# WORK REQUIRED
From the data underneath, reproduce exactly the stretch that begins at the line with "- The MN decides" and ends after the line with "session, it sends the SN Modification Request message.".

# DATASET ENTRIES
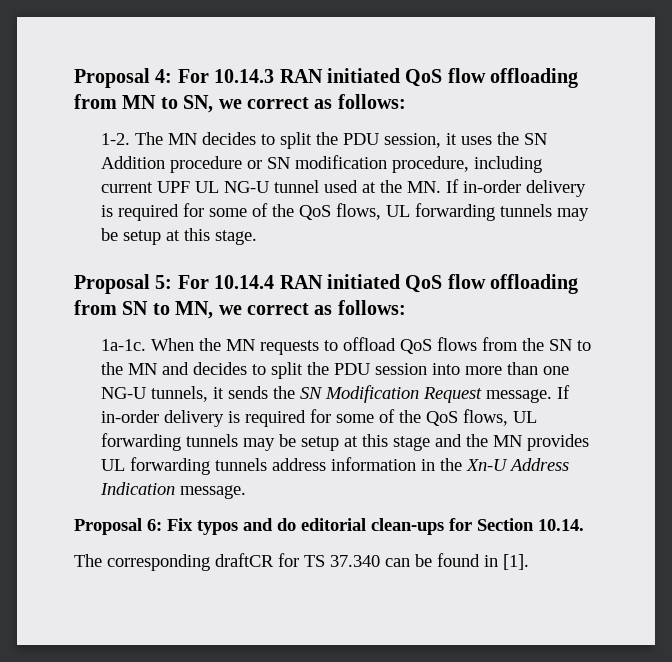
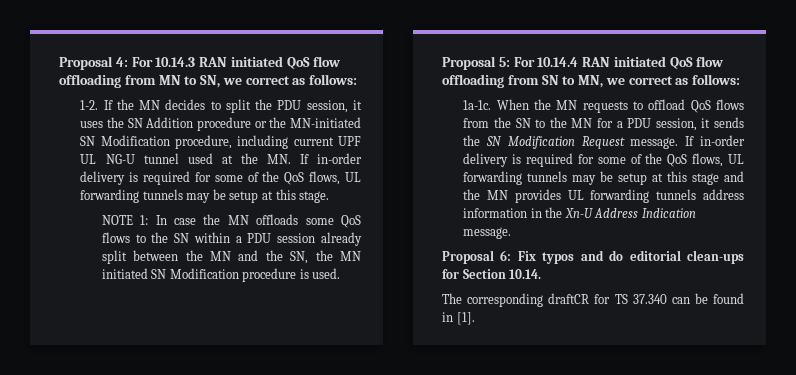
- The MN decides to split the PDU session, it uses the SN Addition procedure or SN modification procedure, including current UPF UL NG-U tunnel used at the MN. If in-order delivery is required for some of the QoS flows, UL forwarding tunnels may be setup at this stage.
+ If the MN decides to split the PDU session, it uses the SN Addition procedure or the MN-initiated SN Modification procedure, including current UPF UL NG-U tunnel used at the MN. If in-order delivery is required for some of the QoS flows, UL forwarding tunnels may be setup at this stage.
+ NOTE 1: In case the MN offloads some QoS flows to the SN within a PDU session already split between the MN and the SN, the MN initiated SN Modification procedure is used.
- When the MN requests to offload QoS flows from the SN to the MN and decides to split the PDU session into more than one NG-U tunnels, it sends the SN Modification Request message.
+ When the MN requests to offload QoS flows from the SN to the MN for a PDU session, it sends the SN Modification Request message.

---

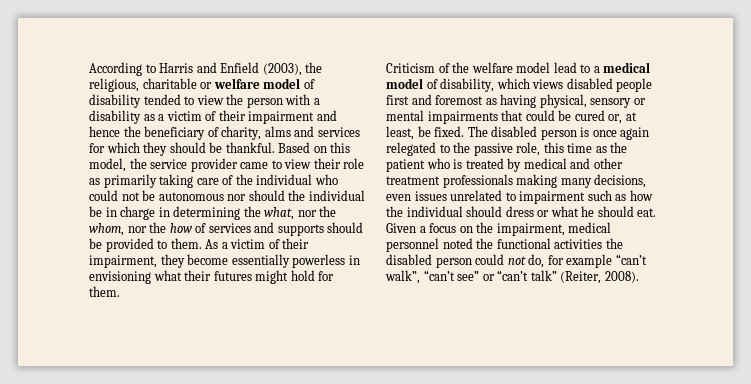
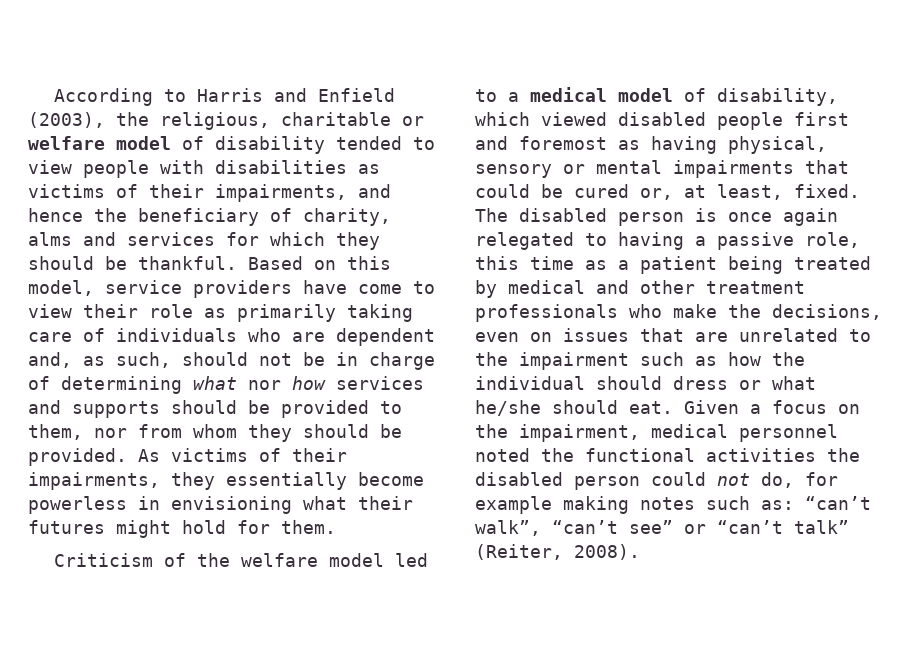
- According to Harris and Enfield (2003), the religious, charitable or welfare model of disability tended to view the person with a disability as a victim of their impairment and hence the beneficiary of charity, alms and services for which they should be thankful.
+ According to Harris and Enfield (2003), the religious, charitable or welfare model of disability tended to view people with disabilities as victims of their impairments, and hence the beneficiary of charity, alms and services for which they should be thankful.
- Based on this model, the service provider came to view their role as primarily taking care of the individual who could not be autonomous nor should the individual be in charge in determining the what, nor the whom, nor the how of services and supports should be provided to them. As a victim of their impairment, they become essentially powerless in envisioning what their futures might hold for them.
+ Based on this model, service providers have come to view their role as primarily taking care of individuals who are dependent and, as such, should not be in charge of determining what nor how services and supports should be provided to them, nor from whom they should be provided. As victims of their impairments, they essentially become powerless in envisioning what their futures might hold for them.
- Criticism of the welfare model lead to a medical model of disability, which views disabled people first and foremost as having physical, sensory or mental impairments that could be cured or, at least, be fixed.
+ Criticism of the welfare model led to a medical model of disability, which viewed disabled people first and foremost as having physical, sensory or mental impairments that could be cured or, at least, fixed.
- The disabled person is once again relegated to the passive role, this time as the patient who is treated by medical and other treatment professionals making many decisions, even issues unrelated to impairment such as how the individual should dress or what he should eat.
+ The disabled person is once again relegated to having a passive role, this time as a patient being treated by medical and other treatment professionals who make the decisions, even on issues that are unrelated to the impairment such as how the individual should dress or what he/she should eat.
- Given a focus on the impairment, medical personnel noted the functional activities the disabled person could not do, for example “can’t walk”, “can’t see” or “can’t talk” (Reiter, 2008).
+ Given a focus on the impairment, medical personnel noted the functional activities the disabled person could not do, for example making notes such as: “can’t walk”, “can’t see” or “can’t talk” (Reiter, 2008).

--

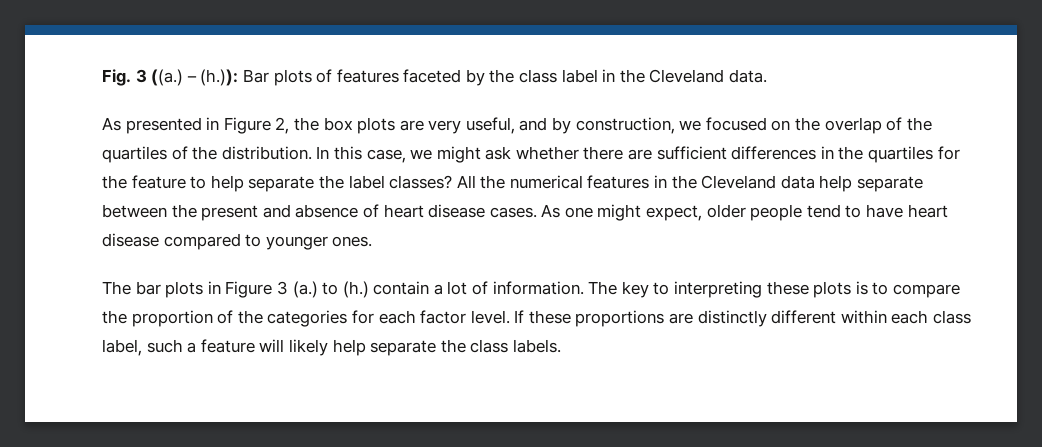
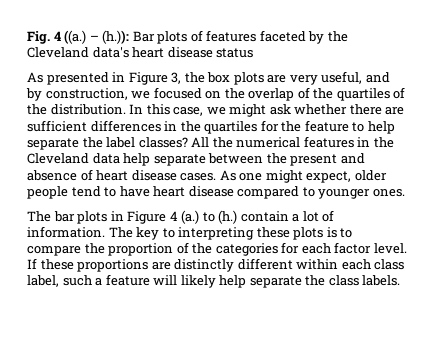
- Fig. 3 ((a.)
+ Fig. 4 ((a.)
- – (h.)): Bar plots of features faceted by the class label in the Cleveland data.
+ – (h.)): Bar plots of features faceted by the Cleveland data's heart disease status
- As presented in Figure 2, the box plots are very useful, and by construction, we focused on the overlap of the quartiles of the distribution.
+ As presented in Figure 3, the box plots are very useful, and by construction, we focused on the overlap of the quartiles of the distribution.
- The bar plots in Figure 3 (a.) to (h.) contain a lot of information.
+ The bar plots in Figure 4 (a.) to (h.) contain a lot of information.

# TASK RESPONSE
- The MN decides to split the PDU session, it uses the SN Addition procedure or SN modification procedure, including current UPF UL NG-U tunnel used at the MN. If in-order delivery is required for some of the QoS flows, UL forwarding tunnels may be setup at this stage.
+ If the MN decides to split the PDU session, it uses the SN Addition procedure or the MN-initiated SN Modification procedure, including current UPF UL NG-U tunnel used at the MN. If in-order delivery is required for some of the QoS flows, UL forwarding tunnels may be setup at this stage.
+ NOTE 1: In case the MN offloads some QoS flows to the SN within a PDU session already split between the MN and the SN, the MN initiated SN Modification procedure is used.
- When the MN requests to offload QoS flows from the SN to the MN and decides to split the PDU session into more than one NG-U tunnels, it sends the SN Modification Request message.
+ When the MN requests to offload QoS flows from the SN to the MN for a PDU session, it sends the SN Modification Request message.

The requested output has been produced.